21

I want to build a program that uses some basic code to read through a folder and tell me how many files are in the folder. Here is how I do that currently:

import os

folders = ['Y:\\path1', 'Y:\\path2', 'Y:\\path3']
for stuff in folders:
    for root, dirs, files in os.walk(stuff, topdown=True):
        print("there are", len(files), "files in", root)

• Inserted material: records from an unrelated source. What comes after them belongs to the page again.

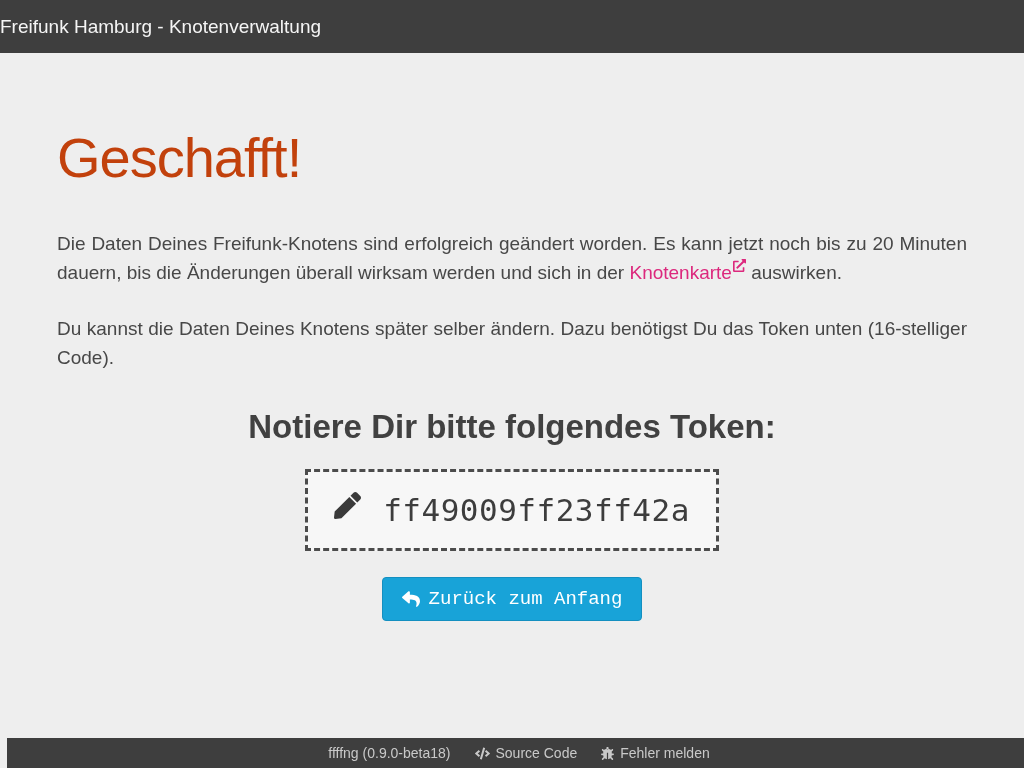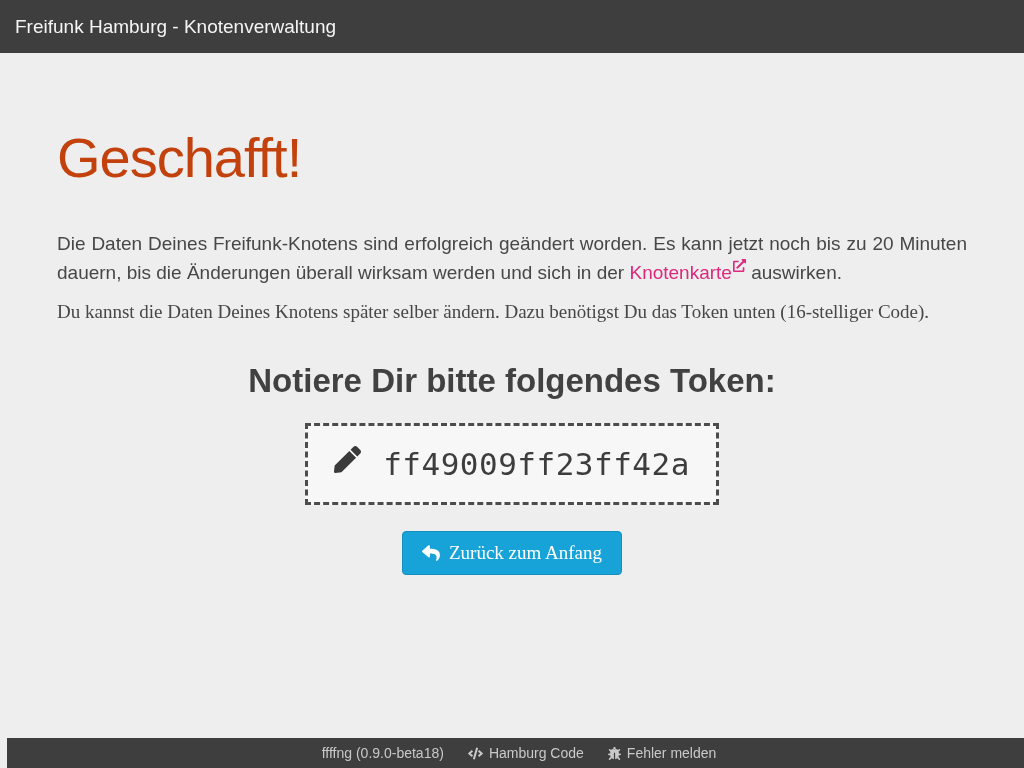--- a/index.html
+++ b/index.html
@@ -11,21 +11,20 @@
     color: #474747;
     overflow: hidden;
   }
 
   
   .navbar {
     height: 53px;
     background: #3e3e3e;
     display: flex;
     align-items: center;
-    padding-left: 15px;
   }
   .navbar-brand {
     color: #f5f5f5;
     font-size: 19px;
     text-decoration: none;
     cursor: pointer;
   }
 
   
   .container {
@@ -40,21 +39,21 @@
     margin: 74px 0 18px;
     line-height: 1.1;
   }
   p.lead {
     font-size: 19px;
     line-height: 29px;
     text-align: justify;
     color: #474747;
     margin-top: 40px;
   }
-  p.lead + p.lead { margin-top: 10px; font-family: Liberation Serif, serif; }
+  p.lead + p.lead { margin-top: 27px; }
   a.map-link {
     color: #dc287d;
     text-decoration: none;
     cursor: pointer;
   }
   .ext-icon {
     display: inline-block;
     position: relative;
     top: -7px;
     margin-left: 1px;
@@ -91,21 +90,21 @@
     display: flex;
     align-items: center;
     gap: 9px;
     width: fit-content;
     margin: 26px auto 0;
     background: #18a3d8;
     border: 1px solid #148fc0;
     border-radius: 4px;
     color: #ffffff;
     font-size: 19px;
-    font-family: Liberation Serif, serif;
+    font-family: Liberation Mono, monospace;
     padding: 10px 19px;
     cursor: pointer;
   }
   .btn-back .reply { line-height: 0; }
 
   
   .footer {
     position: absolute;
     left: 7px; bottom: 0;
     width: 100%;
@@ -171,21 +170,21 @@
 </main>
 
 <footer class="footer">
   <span class="version">ffffng (0.9.0-beta18)</span>
   <a>
     <span class="icon">
       <svg width="15" height="13" viewBox="0 0 640 512">
           <path fill="#c9c9c9" d="M278.9 511.5l-61-17.7c-6.4-1.8-10-8.5-8.2-14.9L346.2 8.7c1.8-6.4 8.5-10 14.9-8.2l61 17.7c6.4 1.8 10 8.5 8.2 14.9L293.8 503.3c-1.9 6.4-8.5 10.1-14.9 8.2zm-114-112.2l43.5-46.4c4.6-4.9 4.3-12.7-.8-17.2L117 256l90.6-79.7c5.1-4.5 5.5-12.3.8-17.2l-43.5-46.4c-4.5-4.8-12.1-5.1-17-.5L3.8 247.2c-5.1 4.7-5.1 12.8 0 17.5l144.1 135.1c4.9 4.6 12.5 4.3 17-.5zm327.2.6l144.1-135.1c5.1-4.7 5.1-12.8 0-17.5L492.1 112.1c-4.8-4.5-12.4-4.3-17 .5L431.6 159c-4.6 4.9-4.3 12.7.8 17.2L523 256l-90.6 79.7c-5.1 4.5-5.5 12.3-.8 17.2l43.5 46.4c4.5 4.9 12.1 5.1 17 .6z"></path>
         </svg>
     </span>
-    <span>Hamburg Code</span>
+    <span>Source Code</span>
   </a>
   <a>
     <span class="icon">
       <svg width="13" height="13" viewBox="0 0 512 512">
           <path fill="#c9c9c9" d="M511.988 288.9c-.478 17.43-15.217 31.1-32.653 31.1H424v16c0 21.864-4.882 42.584-13.6 61.145l60.228 60.228c12.496 12.497 12.496 32.758 0 45.255-12.498 12.497-32.759 12.496-45.256 0l-54.736-54.736C345.886 467.965 314.351 480 280 480V236c0-6.627-5.373-12-12-12h-24c-6.627 0-12 5.373-12 12v244c-34.351 0-65.886-12.035-90.636-32.108l-54.736 54.736c-12.498 12.497-32.759 12.496-45.256 0-12.496-12.497-12.496-32.758 0-45.255l60.228-60.228C92.882 378.584 88 357.864 88 336v-16H32.665c-17.436 0-32.175-13.67-32.653-31.1-.498-18.169 14.077-33.035 32.134-32.9h55.18c-.037-48.306-.029-45.212-.029-48h.026c0-8.82.789-17.523 2.32-26.02L42.4 134.59c-12.496-12.497-12.496-32.758 0-45.255 12.498-12.497 32.758-12.497 45.256 0L115 116.68c24.986-23.27 58.38-36.68 93-36.68h96c34.62 0 68.014 13.41 93 36.68l27.344-27.344c12.497-12.497 32.758-12.497 45.256 0 12.496 12.497 12.496 32.758 0 45.255l-47.243 47.39c1.531 8.497 2.32 17.2 2.32 26.02h.026c0 2.788.008-.306-.029 48h55.18c18.057-.135 32.632 14.73 32.134 32.899zM304 48c0-26.51-21.49-48-48-48s-48 21.49-48 48 21.49 48 48 48 48-21.49 48-48z"></path>
         </svg>
     </span>
     <span>Fehler melden</span>
   </a>
 </footer>

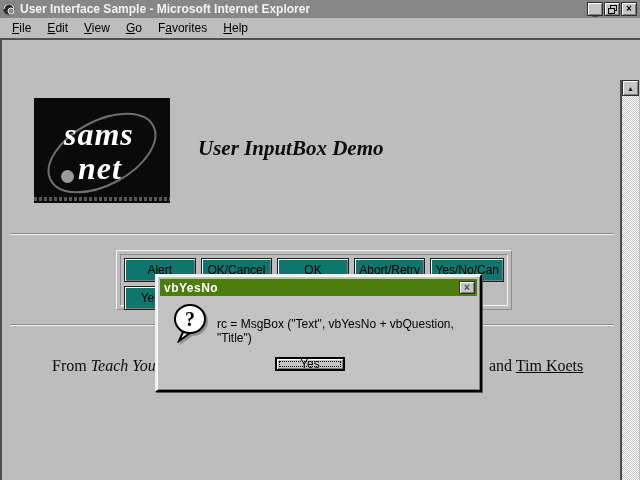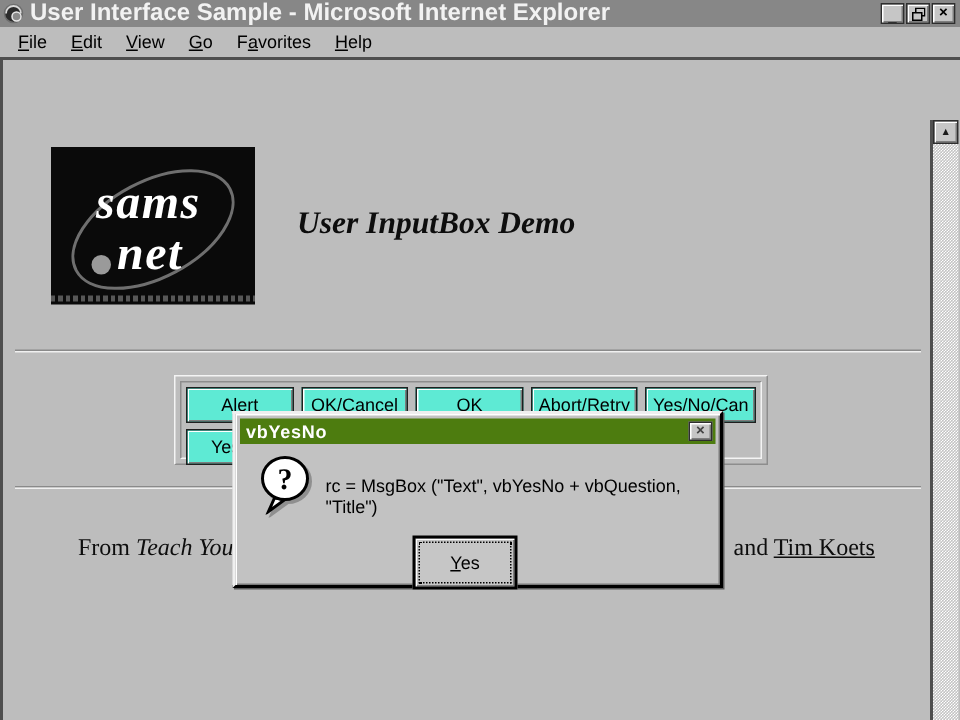--- a/index.html
+++ b/index.html
@@ -8,21 +8,21 @@
     background:#bdbdbd;font-family:"Liberation Sans",sans-serif;
     -webkit-font-smoothing:none;
   }
   
   .titlebar{
     position:absolute;left:0;top:0;width:640px;height:18px;
     background:#878787;display:flex;align-items:center;
   }
   .titlebar-icon{width:14px;height:14px;margin:0 4px 0 2px;flex:0 0 auto;}
   .titlebar-text{
-    color:#f2f2f2;font-weight:bold;font-size:16px;line-height:18px;
+    color:#f2f2f2;font-weight:bold;font-size:12px;line-height:18px;
     white-space:nowrap;flex:1 1 auto;
   }
   .win-btns{display:flex;gap:1px;margin-right:3px;}
   .wbtn{
     width:16px;height:14px;background:#c6c6c6;border:1px solid #2e2e2e;
     box-shadow:inset 1px 1px 0 #fff, inset -1px -1px 0 #7e7e7e;
     display:flex;align-items:center;justify-content:center;
     font-size:10px;font-weight:bold;color:#000;line-height:10px;box-sizing:border-box;
   }
   .wbtn.min span{position:relative;top:3px;font-weight:bold;}
@@ -90,21 +90,21 @@
     position:absolute;left:114px;top:210px;width:396px;height:60px;box-sizing:border-box;
     border:1px solid;border-color:#f4f4f4 #8d8d8d #8d8d8d #f4f4f4;
     background:#bdbdbd;padding:3px;
   }
   .panel-inner{
     width:100%;height:100%;box-sizing:border-box;
     border:1px solid;border-color:#8d8d8d #f4f4f4 #f4f4f4 #8d8d8d;
     display:grid;grid-template-columns:repeat(5,1fr);gap:4px 5px;padding:3px;
   }
   .btn3d{
-    background:#5eead4;border:1px solid #1f1f1f;
+    background:#0f766e;border:1px solid #1f1f1f;
     box-shadow:inset 1px 1px 0 #fff, inset -1px -1px 0 #7e7e7e;
     font-family:"Liberation Sans",sans-serif;font-size:12px;color:#000;
     display:flex;align-items:center;justify-content:center;
     box-sizing:border-box;white-space:nowrap;height:24px;padding:0 4px;
   }
   .credit{
     position:absolute;top:317px;font-family:"Liberation Serif",serif;
     font-size:16px;color:#0d0d0d;white-space:nowrap;
   }
   .credit-left{left:50px;} .credit-right{left:487px;}
@@ -130,21 +130,21 @@
     border:1px solid #2e2e2e;box-shadow:inset 1px 1px 0 #fff, inset -1px -1px 0 #7e7e7e;
     box-sizing:border-box;display:flex;align-items:center;justify-content:center;
     font-size:10px;font-weight:bold;color:#444;line-height:10px;
   }
   .dlg-icon{position:absolute;left:14px;top:27px;filter:drop-shadow(2px 2px 0 #8f8f8f);}
   .dlg-msg{
     position:absolute;left:60px;top:41px;right:6px;
     font-size:12px;color:#000;line-height:14px;
   }
   .dlg-btn{
-    position:absolute;top:81px;width:70px;height:36px;
+    position:absolute;top:81px;width:70px;height:14px;
     background:#c6c6c6;border:1px solid #1f1f1f;
     box-shadow:inset 1px 1px 0 #fff, inset -1px -1px 0 #7e7e7e;
     box-sizing:border-box;display:flex;align-items:center;justify-content:center;
     font-size:12px;color:#000;
   }
   .dlg-btn .accel{text-decoration:underline;}
   .dlg-yes{left:118px;border:2px solid #000;}
   .dlg-yes .focus-rect{
     position:absolute;left:2px;top:2px;right:2px;bottom:2px;
     border:1px dotted #000;pointer-events:none;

This works great until there are multiple folders inside the "main" folder as it can return a long, junky list of files due to poor folder/file management. So I would like to go only to the second level at most. example:

Main Folder
---file_i_want
---file_i_want
---Sub_Folder
------file_i_want <--*
------file_i want <--*
------Sub_Folder_2
---------file_i_dont_want
---------file_i_dont_want

I know how to go to only the first level with a break and with del dirs[:] taken from this post and also this post.

import os
import pandas as pd

folders = ['Y:\\path1', 'Y:\\path2', 'Y:\\path3']
for stuff in folders:
    for root, dirs, files in os.walk(stuff, topdown=True):
        print("there are", len(files), "files in", root)
        del dirs[:] # or a break here. does the same thing.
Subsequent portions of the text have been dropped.